We had now entered the great central valley of the country, a broad plateau interposed between the coast range and the Cordillera, and extending in one unbroken sheet of fertile land from here to Santiago. Before us now, as far as the eye could penetrate, lay a straight level track, so Mr. Clark turned the steam full on, and the "Quillapan" responded to the tune of forty-five miles an hour. When about a mile or two from a desolate station called "Robleria," we were rapidly approaching a long wooden bridge, when we saw a man appear on the track just on our side of the bridge, and step leisurely from sleeper to sleeper. On hearing our whistle he looked round in a startled attitude; but to our astonishment, instead of jumping to one side of the line, he lost his head, and passing on to the bridge made frantic efforts to cross before our engine came up. The bridge was an open framework, consisting simply of wooden piles, span-beams, and sleepers, and was so narrow that there was no room for a foot-passenger at either side of a passing train. The wretched man's misery must have been extreme, for as he crossed the bridge he had to jump continually from sleeper to sleeper, and could not of course look back again behind him to see how things were going on. It was a moment of intense suspense to us also, for it was now too late to stop the engine, Clark not having calculated on the man attempting to cross before us. However, he gained the off buttress of the bridge just in time to throw himself down a bank on one side of the line, while the "Quillapan" sped on like a whirlwind.
We reached the Angol terminus at 1.30 p.m., and on coming to a standstill, found ourselves the centre of a small admiring crowd, consisting of Chilian peasants and Araucanian Indians. The latter wore very scanty clothing, in which the only distinctive feature which I noticed was a band of red cloth tied round the forehead and occiput. In stature and regular features they somewhat resembled the Chilians, but their distinctly coppery colour marked them out at once. Angol is now one of the frontier settlements established recently by the Chilian Government in Araucanian territory, and it is fortified against the marauding expeditions of these hardy warriors by a chain of forts which overlook the settlement, and are garrisoned by regular Chilian troops. The district is of great value, on account of the richness of the soil and its suitability for the cultivation of wheat, which has now become the staple article of commerce in the southern provinces of the Republic. Our stay at Angol was, unfortunately, very short, as the station-master told us that a train due at Angol that afternoon was even then telegraphed as waiting at one of the upper stations until our return, when the line would be clear for it to move on.

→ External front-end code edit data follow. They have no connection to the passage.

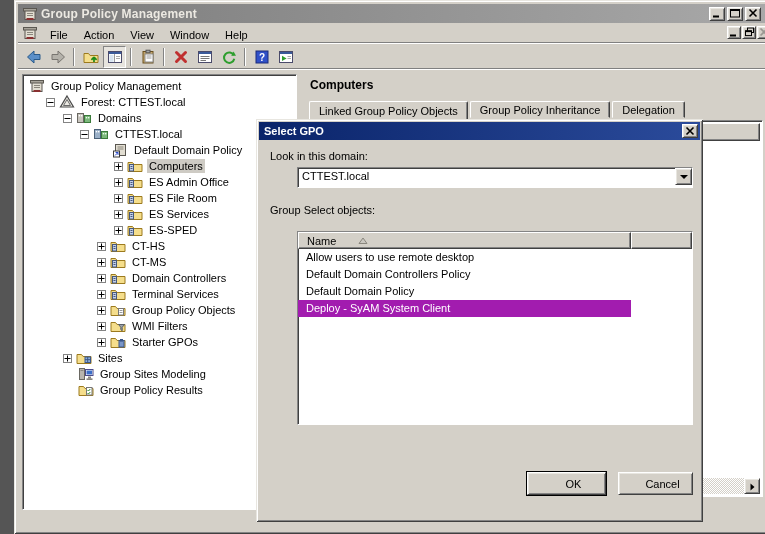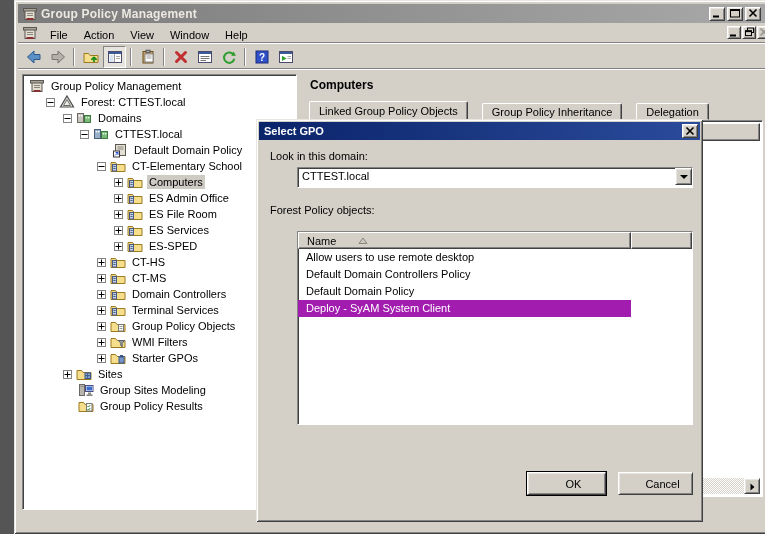--- a/index.html
+++ b/index.html
@@ -49,21 +49,21 @@
   .trow { height:16px; display:flex; align-items:center; font-size:11px; white-space:nowrap; color:#000; }
   .texp { width:9px; height:9px; flex:none; margin-right:4px; background:#fff;
           border:1px solid #848484; display:flex; align-items:center; justify-content:center; }
   .tspace { flex:none; }
   .ticon { width:16px; height:16px; flex:none; margin-right:4px; }
   .tlabel { padding:1px 2px; }
   .tlabel.selected { background:#cecbc4; }
   
   .right-pane { position:absolute; left:285px; top:4px; width:464px; height:436px; }
   .pane-title { position:absolute; left:7px; top:4px; font-size:12px; font-weight:bold; color:#000; }
-  .tabs { position:absolute; left:6px; top:27px; height:19px; display:flex; align-items:flex-end; z-index:2;gap:12px; }
+  .tabs { position:absolute; left:6px; top:27px; height:19px; display:flex; z-index:2; }
   .tab { height:17px; padding:2px 9px 0; font-size:11px; background:#D4D0C8; margin-right:2px;
          border:1px solid; border-color:#fff #404040 #D4D0C8 #fff;
          box-shadow: inset -1px 0 0 #848484; border-radius:2px 2px 0 0; white-space:nowrap; }
   .tab.active { height:19px; padding-top:3px; z-index:3; }
   .content-box { position:absolute; left:4px; top:46px; width:456px; height:377px; }
   .content-header { position:absolute; left:2px; top:2px; right:2px; height:18px; background:#D4D0C8;
                     border:1px solid; border-color:#fff #404040 #404040 #fff;
                     box-shadow: inset -1px -1px 0 #848484; }
   .hscroll { position:absolute; left:2px; right:2px; bottom:2px; height:16px;
              background:#fff;
@@ -335,35 +335,20 @@
           <span class="ticon"><svg xmlns="http://www.w3.org/2000/svg" width="16" height="16" viewBox="0 0 16 16">
               <rect x="3.5" y="2.5" width="10" height="11" fill="#e2ded2" stroke="#5a5750"></rect>
               <line x1="5.5" y1="5" x2="11.5" y2="5" stroke="#8a867c"></line>
               <line x1="5.5" y1="7" x2="11.5" y2="7" stroke="#8a867c"></line>
               <rect x="1.5" y="9" width="6" height="6" fill="#fff" stroke="#3a3a3a"></rect>
               <path d="M3 13.5 L6 10.5 M6 10.5 h-2.4 M6 10.5 v2.4" stroke="#2a4ac8" fill="none"></path>
             </svg></span>
           <span class="tlabel">Default Domain Policy</span>
         </div>
         <div class="trow">
-          <span class="tspace" style="width:74px"></span>
-          <span class="texp">
-            <span><svg width="7" height="7" viewBox="0 0 7 7">
-                <line x1="0.5" y1="3.5" x2="6.5" y2="3.5" stroke="#000"></line>
-              </svg></span>
-          </span>
-          <span class="ticon"><svg xmlns="http://www.w3.org/2000/svg" width="16" height="16" viewBox="0 0 16 16">
-              <path d="M1 4.5 h4.5 l1.6 2 H15 V13.5 H1 Z" fill="#F5DE8C" stroke="#9C7A1E"></path>
-              <rect x="2.5" y="6.5" width="4" height="6.5" fill="#c3d0ea" stroke="#46587c"></rect>
-              <line x1="3.5" y1="8.5" x2="5.5" y2="8.5" stroke="#46587c"></line>
-              <line x1="3.5" y1="10.5" x2="5.5" y2="10.5" stroke="#46587c"></line>
-            </svg></span>
-          <span class="tlabel">CT-Elementary School</span>
-        </div>
-        <div class="trow">
           <span class="tspace" style="width:91px"></span>
           <span class="texp">
             <span><svg width="7" height="7" viewBox="0 0 7 7">
                 <line x1="0.5" y1="3.5" x2="6.5" y2="3.5" stroke="#000"></line>
                 <line x1="3.5" y1="0.5" x2="3.5" y2="6.5" stroke="#000"></line>
               </svg></span>
           </span>
           <span class="ticon"><svg xmlns="http://www.w3.org/2000/svg" width="16" height="16" viewBox="0 0 16 16">
               <path d="M1 4.5 h4.5 l1.6 2 H15 V13.5 H1 Z" fill="#F5DE8C" stroke="#9C7A1E"></path>
               <rect x="2.5" y="6.5" width="4" height="6.5" fill="#c3d0ea" stroke="#46587c"></rect>
@@ -623,21 +608,21 @@
 
       <div class="dlg-label" style="top:31px;">Look in this domain:</div>
 
       <div class="combo sunken">
         <div class="combo-value">CTTEST.local</div>
         <button class="combo-btn raised">
             <span class="arr"></span>
           </button>
       </div>
 
-      <div class="dlg-label" style="top:85px;">Forest Policy objects:</div>
+      <div class="dlg-label" style="top:85px;">Group Select objects:</div>
 
       <div class="gpo-list sunken">
         <div class="lheader">
           <div class="lhcell c-name">
             <span>Name</span>
             <span><svg width="10" height="8" viewBox="0 0 10 8">
                   <polygon points="5,1 9,6.5 1,6.5" fill="#cac7c0" stroke="#8a877e"></polygon>
                 </svg></span>
           </div>
           <div class="lhcell c-rest"></div>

On our journey back we narrowly escaped colliding seriously with a herd of bullocks. We had just passed Robleria, when we noticed some distance ahead of us a solitary bullock standing quietly on the line. On the whistle being sounded he at once left the track, so that the steam, which had been momentarily turned off, was again put on, and the engine resumed her usual speed. We had now approached to within forty yards of the place where the animal had been, when suddenly from a dense clump of bushes to the light there emerged a herd of half-a-dozen bullocks, who with one accord began leisurely to cross the line. Quick as thought Clark with one hand turned on the whistle, while with the other he reversed the engine, leaving the steam valve wide open; and immediately there was a great rattle of machinery below the platform, and the engine checked her way considerably. And now at the last moment, and when the cattle seemed to be almost under the buffers of the engine, they, suddenly coming to a sense of their danger, scattered, and sheered off; but not quickly enough to prevent one unlucky animal being caught by the hind quarters and chucked off like a football, its body rolling down the embankment to the left in a cloud of dust as we whirled by. Clark coolly replaced the reversing lever, and let the engine rush ahead again as if nothing had happened. He remarked that if he had been on one of the regular big engines he would not have bothered himself about the beasts at all, but that half-a-dozen bullocks were rather too much for the little "Quillapan."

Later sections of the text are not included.